The coupling C between the P1 input and P3 output, as well as the UBW operation of the HC, is totally controlled by its geometrical characteristics (Figure 3a), which are the widths, C_w and C_s, of the elliptical patch and slot, respectively, and the coupler length, C_l. In the design process of the HC, the desired coupling coefficient, C = S₃₁, is initially chosen, which defines the output power ratio, K = P₂/P₃. For an ideal coupler with perfect isolation (S₄₁ = 0), and ignoring the presence of small loses, the conservation of power yields (K + 1)C² = 1, and therefore it is |S₂₁|² = K/(K + 1). From the coupling coefficient, the even and odd impedances are derived, since the HC of Figure 3a exhibits a symmetry between ports, thus supporting the even and odd modes. Subsequently, the parameters C_w, C_s, and C_l are calculated using formulas outlined in our previous work [30], where a detailed design methodology of the HC and PSs and the calculation of their geometrical characteristics are given. The theoretically estimated and optimized values of the HC parameters are depicted in

Table 4. Theoretical and simulated values of the HC parameters of Figure 3a.

HC	Cl	Cw	Cs
Theoretical value	4.57	2.29	3.44
Simulated value	4.97	2.35	3.6

. The performance of the HC in terms of S-parameters and phase accuracy is illustrated in Figure 3b. As shown, the transmission parameters S21 and S31 are −3.5 dB for the entire frequency range (6–16 GHz), with a negligible deviation of ±0.5 dB, while the reflection coefficient at the input ports is below −15 dB at the same frequency range. Concerning the phase difference between P2 and P3, it is stable at 90°, with an acceptable deviation of ±3°.

2.1.2. Phase Shifter and Meander Lines

The same multilayer technology used for the HC is applied to the PSs, with the exception of open-ended ports and the removal of the TLs from ports P2 and P4 of the HC shown in Figure 3a. The obtained two-port PS is shown in Figure 4a. It consists of top and bottom elliptical patches coupled through an elliptical slot located in the middle layer.

The phase shift φ_p inserted by the PS is referenced to the phase shift φ_m of a corresponding microstrip line of length l_m = 2l₁ + 3l_h + 4l_v + 8(w + r) in order to achieve the desired differential phase, Δφ.
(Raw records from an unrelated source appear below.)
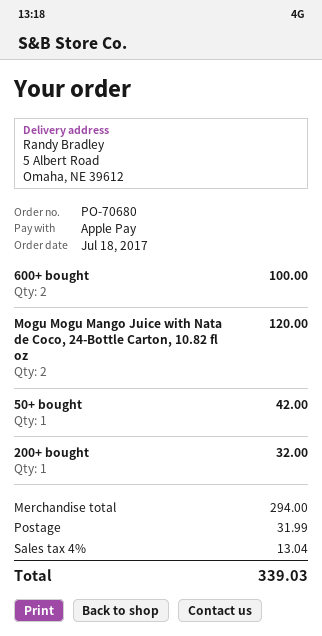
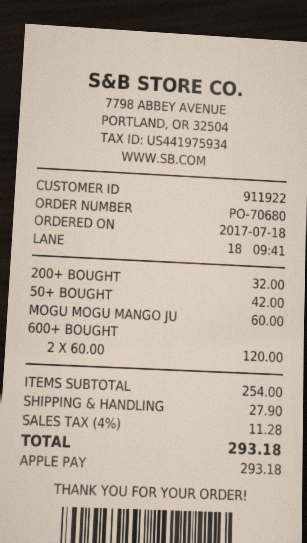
600+ bought: 2 for 100.00 -> 2 for 120.00
Mogu Mogu Mango Juice with Nata de Coco, 24-Bottle Carton, 10.82 fl oz: 2 for 120.00 -> 1 for 60.00
subtotal: 294.00 -> 254.00
shipping: 31.99 -> 27.90
tax: 4% = 13.04 -> 4% = 11.28
total: 339.03 -> 293.18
$$\mathsf{\Delta }\mathsf{\phi }=\angle {\mathsf{\phi }}_{\mathrm{p}}-\angle {\mathsf{\phi }}_{\mathrm{m}}$$

(3)

The differential phase is influenced by both the coupling coefficient, C, of the PS and the length of the microstrip line, which is also shown in Figure 4a. The coupling coefficient, in turn, is selected based on the required length dictated by the layout. Consequently, the lengths of the patches and slots are set equal to a quarter of the effective wavelength (λ_eff/4), while the widths (Cw and Cs) of the patches and slots, respectively, are determined using, once again, the formulas provided in [30]. The lengths of the remaining TLs at ports P1 and P2 are adjusted to align with the length of the reference transmission line. In this work, the reference TLs are intentionally meandered to shrink the size of the BM without sacrificing its performance. As outlined in our previous work [32], when a microstrip line is meandered, it achieves wideband-matching characteristics through conjugate matching and admittance compensation, just treating the ML as a shunt component. Figure 5a illustrates a TL with a length (l) alongside its meandered counterpart, which maintains the same length while reducing its footprint to nearly half. In Figure 5b, the simulated Voltage Standing Wave Ratio (VSWR) of both lines is depicted. Notably, the ML demonstrates an equivalent or even superior response within the 6-to-15 GHz range compared to the straight-line configuration, while it remains well below the limit of VSWR = 2 over the entire band of 6–16 GHz.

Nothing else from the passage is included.